The ruling treats speech-only counseling as protected expression, likely prompting challenges to similar bans.

Overview

  • An 8-1 Supreme Court majority on Tuesday reversed a lower court and said Colorado’s 2019 ban, when applied to talk therapy for minors, likely censors speech based on viewpoint and must face the toughest First Amendment review.

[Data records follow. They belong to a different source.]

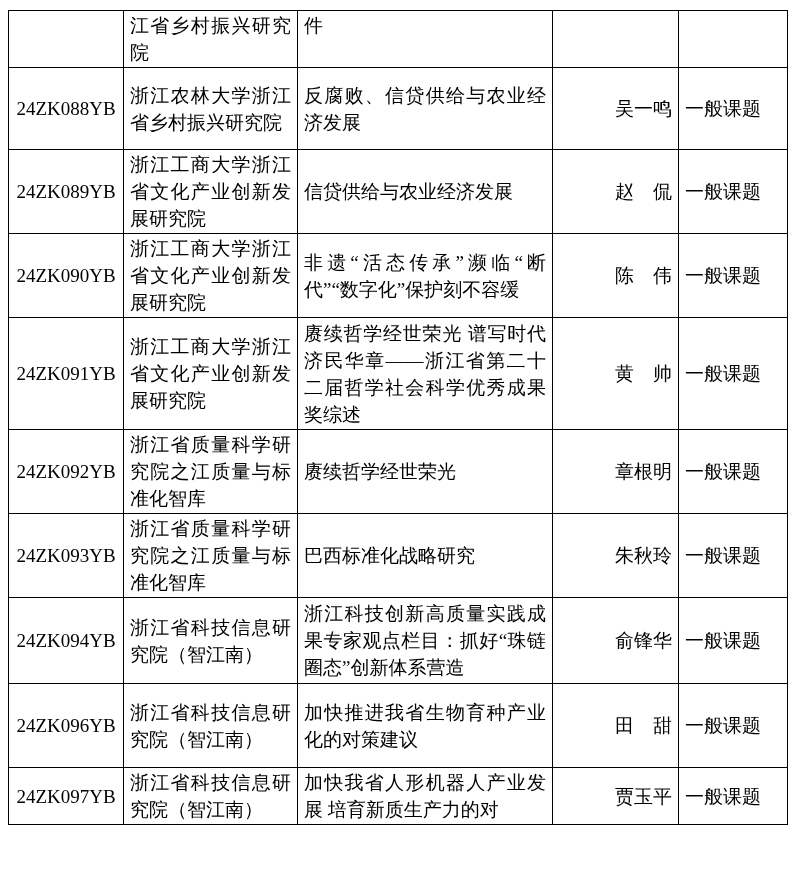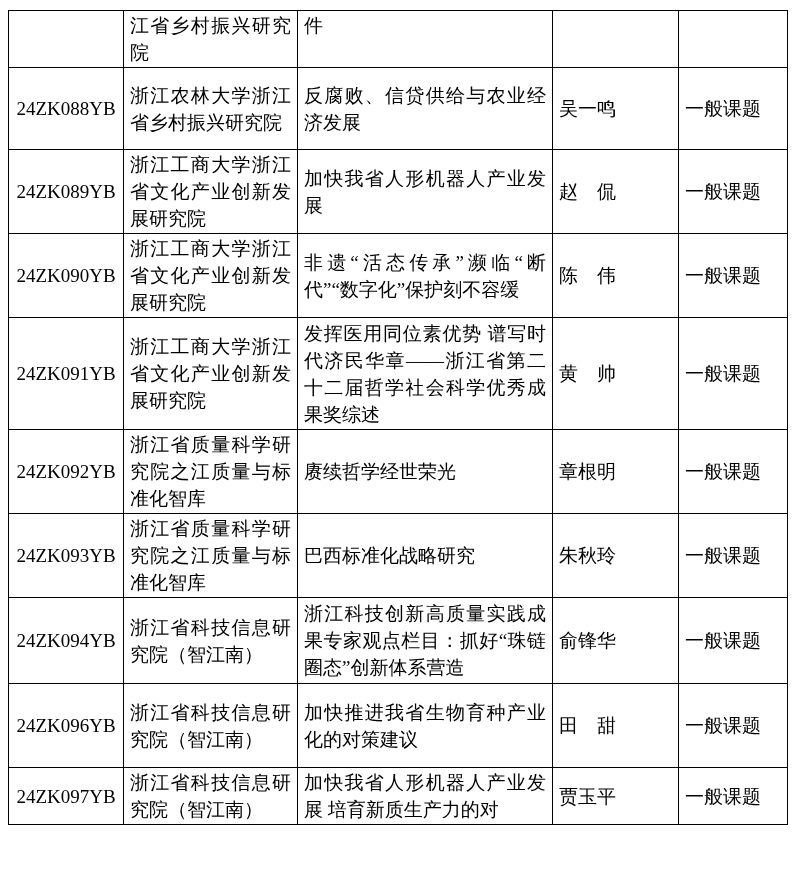--- a/index.html
+++ b/index.html
@@ -36,7 +36,7 @@
   td.c-code  { text-align: center; padding: 1px 2px; }
   td.c-inst  { text-align: justify; text-justify: inter-character; padding: 1px 9px; }
   td.c-title { text-align: justify; text-justify: inter-character; padding: 1px 6px; }
-  td.c-name  { text-align: left; padding: 1px 2px; }
+  td.c-name  { text-align: right; padding: 1px 2px; }
   td.c-cat   { text-align: left; padding: 1px 2px; }
 
   

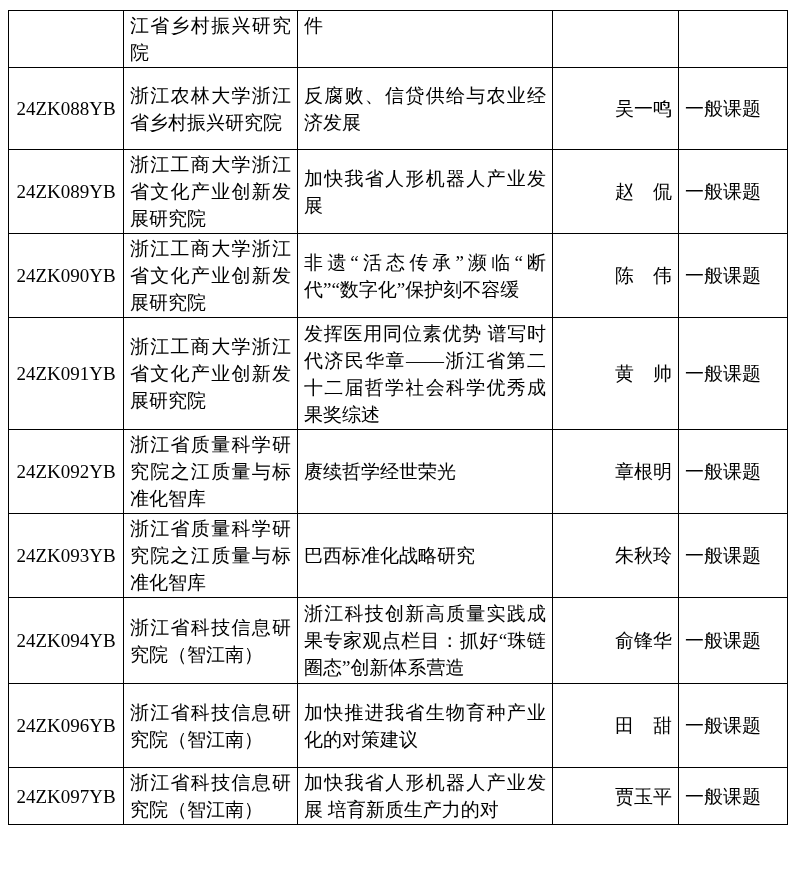--- a/index.html
+++ b/index.html
@@ -91,7 +91,7 @@
         <tr>
           <td class="c-code">24ZK089YB</td>
           <td class="c-inst">浙江工商大学浙江省文化产业创新发展研究院</td>
-          <td class="c-title">加快我省人形机器人产业发展</td>
+          <td class="c-title">信贷供给与农业经济发展</td>
           <td class="c-name">赵　侃</td>
           <td class="c-cat">一般课题</td>
         </tr>

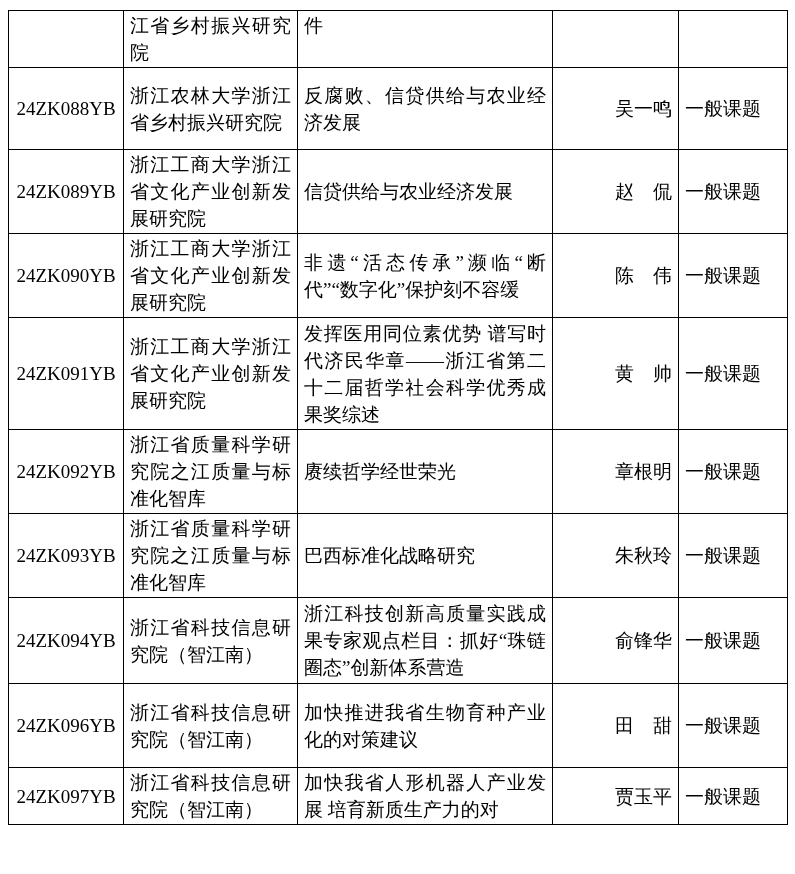--- a/index.html
+++ b/index.html
@@ -105,7 +105,7 @@
         <tr>
           <td class="c-code">24ZK091YB</td>
           <td class="c-inst">浙江工商大学浙江省文化产业创新发展研究院</td>
-          <td class="c-title">发挥医用同位素优势 谱写时代济民华章——浙江省第二十二届哲学社会科学优秀成果奖综述</td>
+          <td class="c-title">赓续哲学经世荣光 谱写时代济民华章——浙江省第二十二届哲学社会科学优秀成果奖综述</td>
           <td class="c-name">黄　帅</td>
           <td class="c-cat">一般课题</td>
         </tr>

  • Writing for the court, Justice Neil Gorsuch said the law lets counselors affirm a minor’s identity but bars efforts to help a client try to change it, and the justices sent the case back to the lower courts for further proceedings.
  • Kaley Chiles, a Christian licensed counselor, brought the case arguing the ban gagged voluntary, faith-based talk therapy; Colorado’s statute targets licensed providers, exempts religious ministries, and has produced no sanctions to date.
  • Justice Ketanji Brown Jackson dissented, warning the decision could make speech-only medical treatments effectively unregulatable, while Justices Elena Kagan and Sonia Sotomayor concurred to note that a viewpoint-neutral rule might be a different question.
  • About two dozen states have similar laws that now face likely court challenges, even as major medical groups say conversion therapy is discredited and linked to higher suicide risk, which could push states toward malpractice claims or revised licensing rules to address harms.